What The United States Needs to Learn From Portugal

Rachel West
3 min readJan 28, 2021

I am sure by now that you have seen where Oregon decriminalized drugs up to a certain amount, which is HUGE. This will do some much to help rehabilitate addicts versus punishing them, which we know does not help them. Has anyone investigated where Oregon got this idea? It actually came from Portugal.

Portugal decided to overnight decriminalize all drugs in 2001, and has had incredible results, but why did they decide to do something so controversial? In 1974, drugs were introduced to Portugal as their country had went through some radical changes. With the drugs, came an AIDS pandemic unlike any other country in the EU. By the time 1990s hit, heroin usage was at an all time high. It was reported that 1 in 100 people were addicted to heroin at that time.

When Portugal decided to enact this, the idea was to help the addict, instead of singling out those with a problem. This meant using harm reduction, rehabilitation, and other forms of treatment to help these people to help them get the help they need.

If you get caught with drugs in Portugal now, they have a team evaluate you. If they find you have an actual drug issue, they send you to treatment. Their studies have shown about 1 in 10 have actual drug issues.
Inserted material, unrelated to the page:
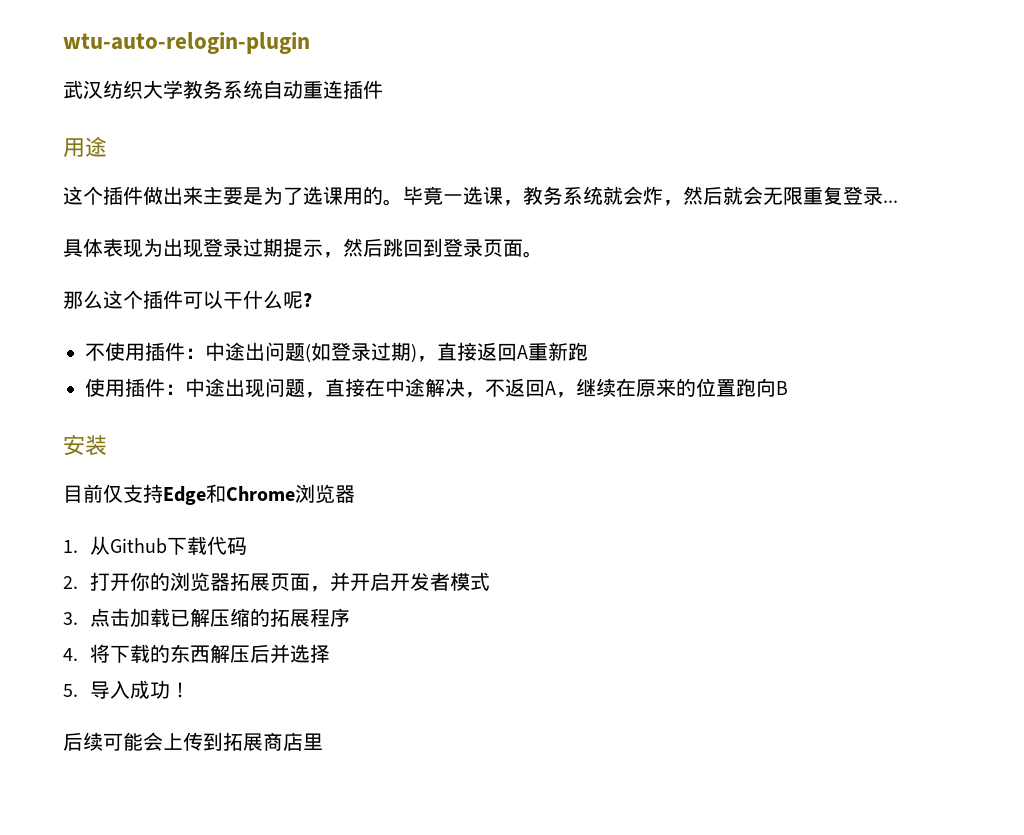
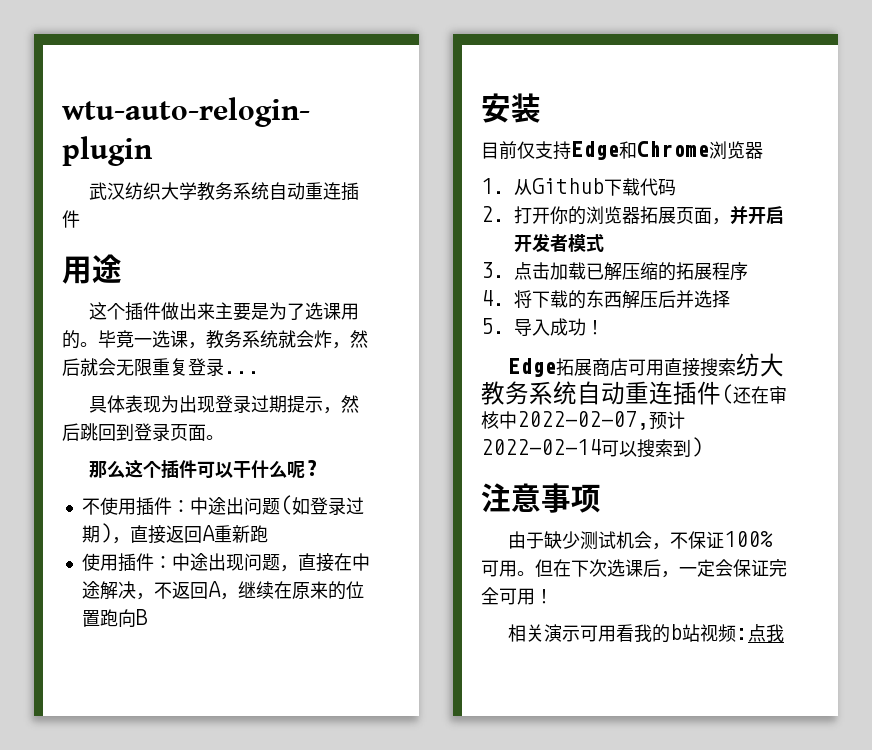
[63,732,323,751] 后续可能会上传到拓展商店里 -> [508,353,785,377] [481,381,787,405] [481,411,685,430] [481,437,703,458] [481,483,601,513] [508,531,774,550] [481,559,787,578] [481,587,553,605] [508,624,785,643] Edge拓展商店可用直接搜索纺大教务系统自动重连插件(还在审核中2022-02-07,预计2022-02-14可以搜索到) // 注意事项 // 由于缺少测试机会，不保证100%可用。但在下次选课后，一定会保证完全可用！ // 相关演示可用看我的b站视频:点我

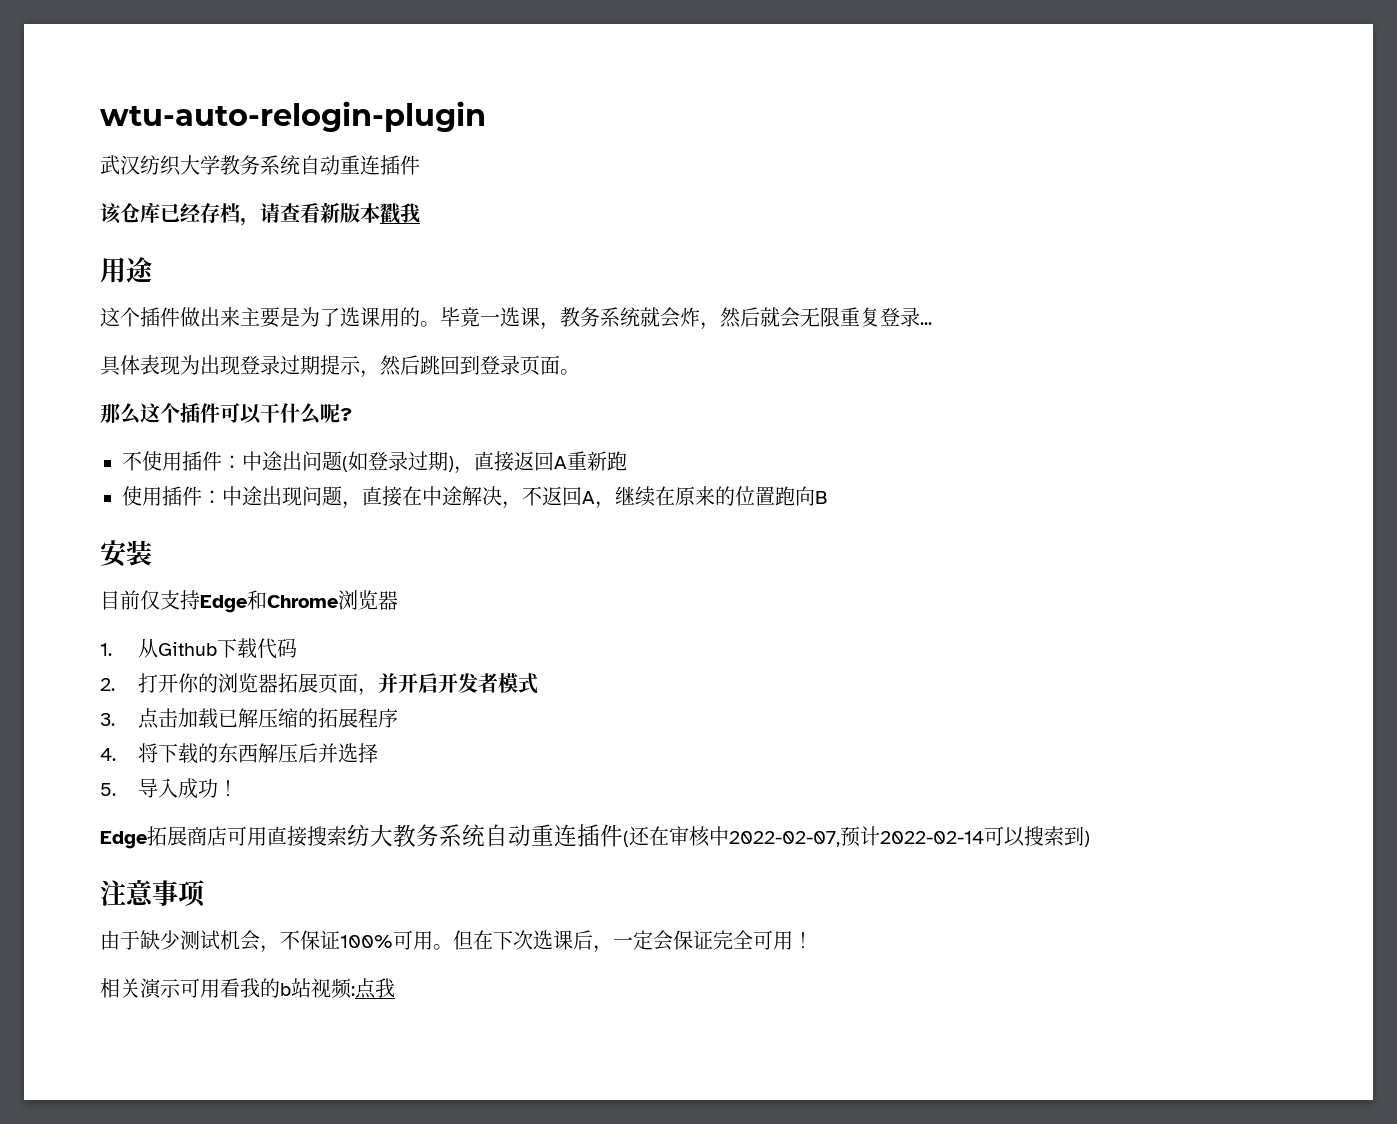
(80, 219) none -> [100,202,420,226] // 该仓库已经存档，请查看新版本戳我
The war on drug money is now being spent the following ways; 10 percent is spent on policing and the rest is spent on treatment and rehabilitation. They even help provide the people who go through treatment with jobs after completing treatment.
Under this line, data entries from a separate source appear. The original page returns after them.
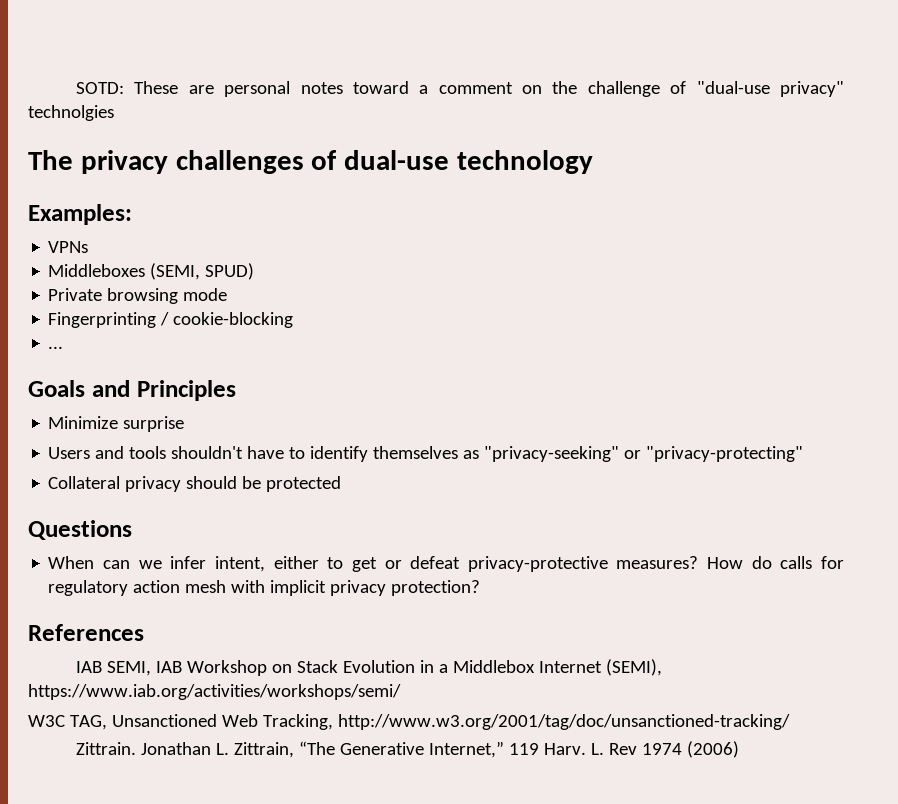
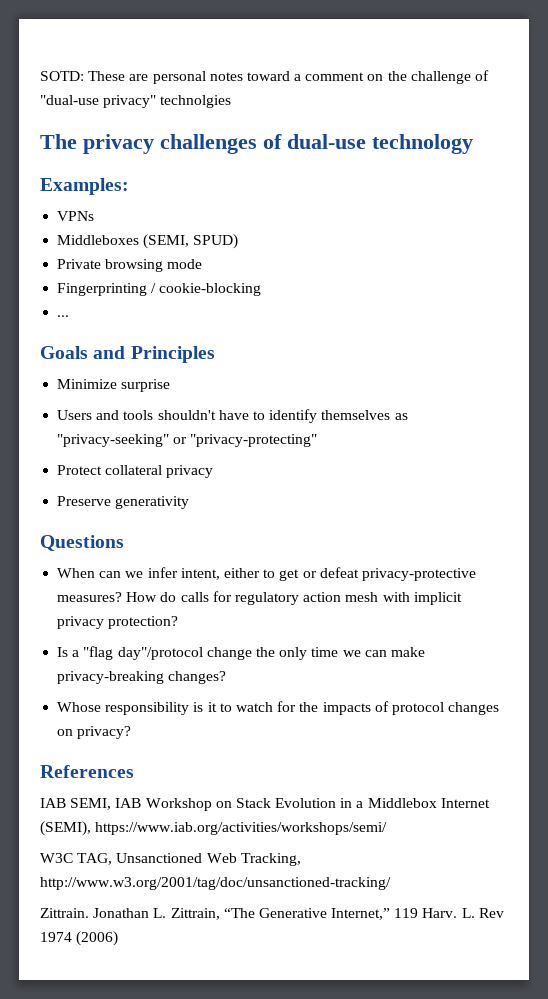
[48,476,342,492] Collateral privacy should be protected -> [57,465,214,478] [57,496,190,509] Protect collateral privacy // Preserve generativity
(481, 588) none -> [57,646,425,660] [57,671,227,684] [57,701,500,715] [57,726,132,739] // Is a "flag day"/protocol change the only time we can make privacy-breaking changes? // Whose responsibility is it to watch for the impacts of protocol changes on privacy?

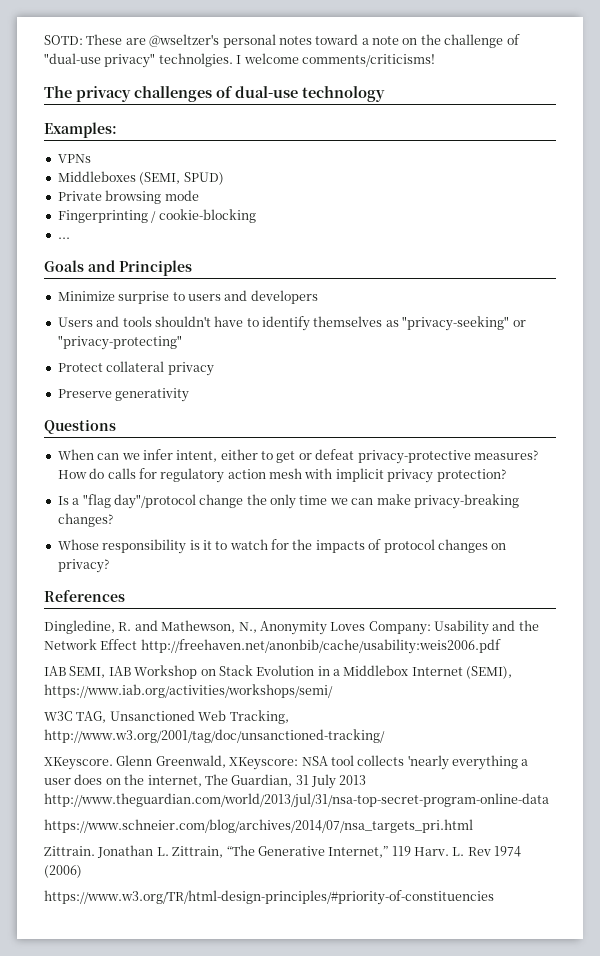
(149, 77) none -> [149,34,220,47] @wseltzer's
[305,72,365,81] comment -> [372,36,399,45] note
[160,95,232,108] technolgies -> [158,53,435,67] technolgies. I welcome comments/criticisms!
(171, 385) none -> [172,290,318,304] to users and developers
(134, 771) none -> [44,620,539,635] [44,639,501,654] // Dingledine, R. and Mathewson, N., Anonymity Loves Company: Usability and the Network Effect http://freehaven.net/anonbib/cache/usability:weis2006.pdf
(391, 883) none -> [44,755,529,770] [44,774,367,789] [44,793,549,808] [44,819,473,833] // XKeyscore. Glenn Greenwald, XKeyscore: NSA tool collects 'nearly everything a user does on the internet, The Guardian, 31 July 2013 http://www.theguardian.com/world/2013/jul/31/nsa-top-secret-program-online-data // https://www.schneier.com/blog/archives/2014/07/nsa_targets_pri.html
(119, 938) none -> [44,890,494,905] // https://www.w3.org/TR/html-design-principles/#priority-of-constituencies

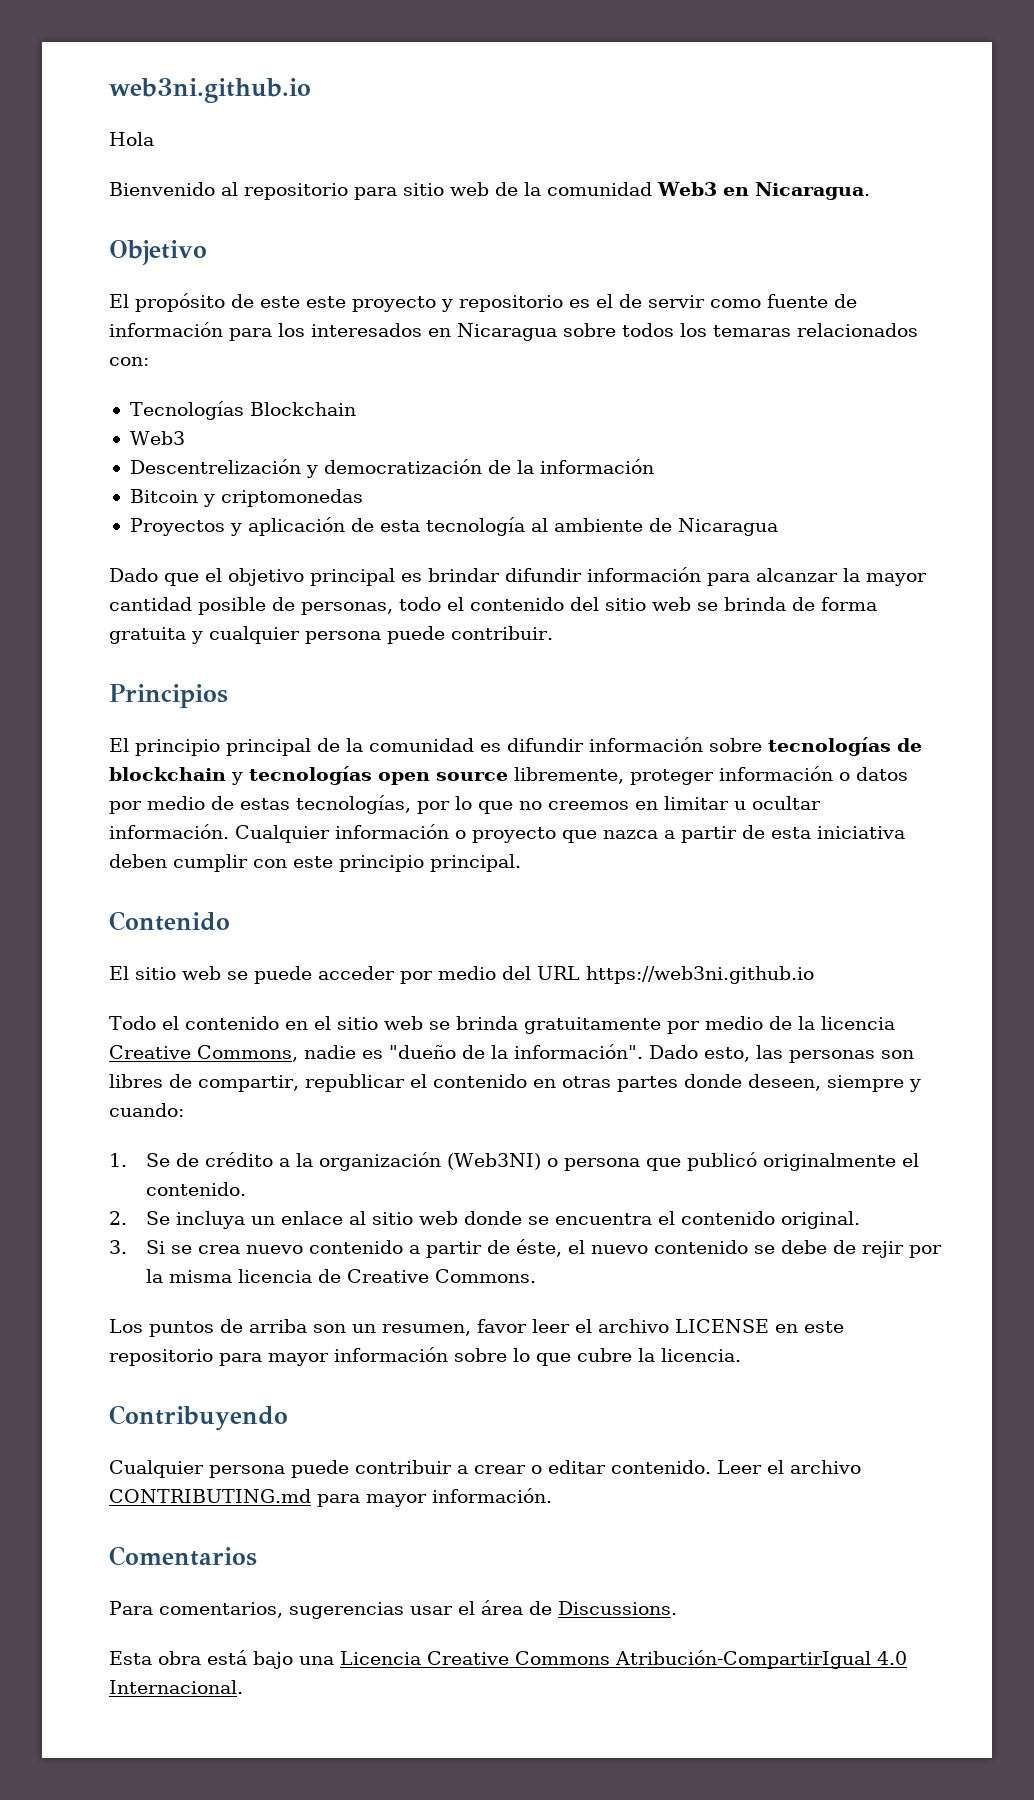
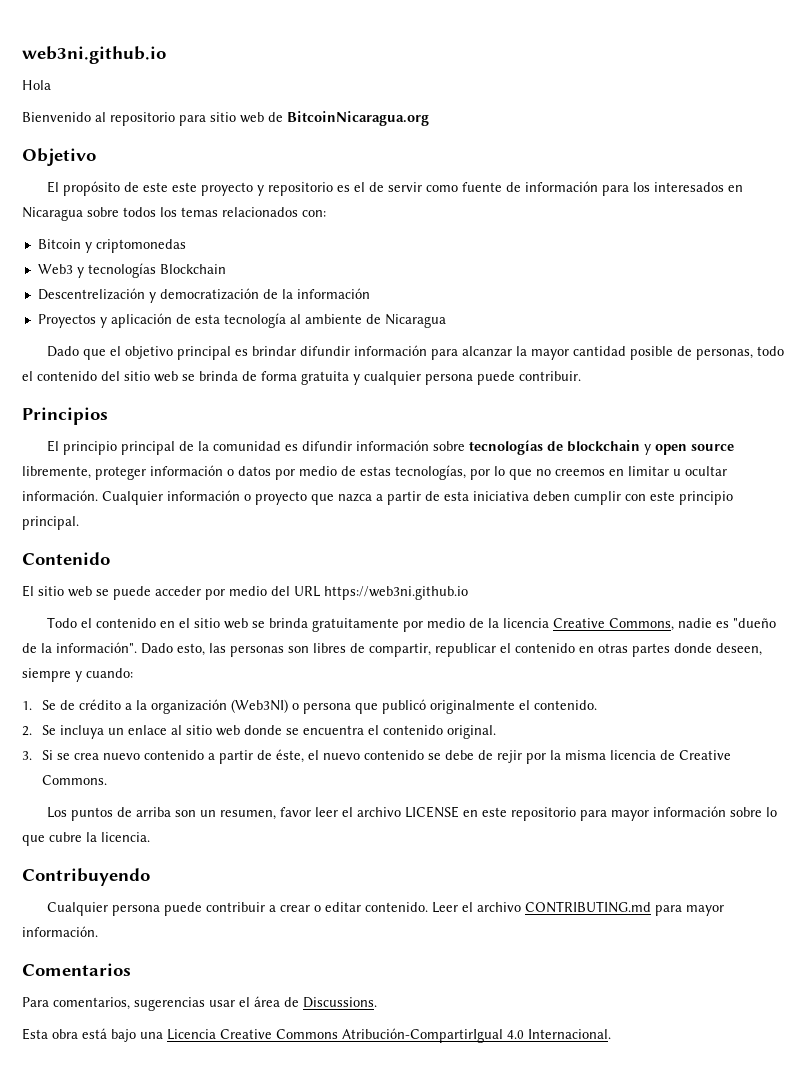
[524,182,870,200] la comunidad Web3 en Nicaragua. -> [287,111,429,126] BitcoinNicaragua.org
[713,325,791,337] temaras -> [181,207,218,217] temas
[129,401,356,420] [129,431,185,445] Tecnologías Blockchain // Web3 -> [37,239,186,253] [37,263,226,278] Bitcoin y criptomonedas // Web3 y tecnologías Blockchain
[129,489,363,507] // Bitcoin y criptomonedas -> (370, 293) none
[249,766,372,785] tecnologías -> (651, 449) none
I am sure you are wondering if they criminalize anyone for drugs in any case. Yes, they do. They will criminalize you for the sale of drugs. They are not going to promote the trafficking of drugs, which is incredible. Why would you want to sanction the sale of drugs at all?

Statistics have proven that Portugal has the highest recovery rate in the world from drugs, and even better is the fact that fewer than 30 people die from drug overdoses. Within a decade, half the number of addicts disappeared.
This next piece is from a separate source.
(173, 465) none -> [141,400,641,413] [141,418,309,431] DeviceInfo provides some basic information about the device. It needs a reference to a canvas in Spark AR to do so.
Portugal has stated the biggest reason for the success was early intervention and promoting that getting help for the addict will achieve greater success than criminalizing. Increasing penalties and criminal charges for minor drug offense increases drug usage.

Let’s discuss how this approach could help the United States. As stated above, Oregon has already taken this approach. They are running state funded facilities funded by cannabis sales for people who decide to get treatment.

The war on drugs is useless. We are throwing people into jail/prison for minor drug charges, and not rehabilitating them. Throwing them into jail/prison just puts them back around drugs. You are being mislead if you think they are not around drugs in those environments.

Am I naïve enough to think that people will abuse this system if it were in place in the United States? No, but as an addict in recovery, this could potentially save a lot of lives. If some of these people have this option instead of going to prison, just think of how many lives we could change.

Drug dealers still need to be punished for their crimes. They are knowingly causing harm to other people for money. Literally what they are selling these people could kill others, and has killed some.

Let’s still treat drug possession as a citation, but let’s give people a chance to get their lives together before punishing them.

You can believe, wrongfully, that prison is the answer, but the fact is people need a chance to get their lives together. Let’s stop punishing the broken, and start healing them. Let’s help get them a chance to succeed. I believe we should follow Portugal’s lead.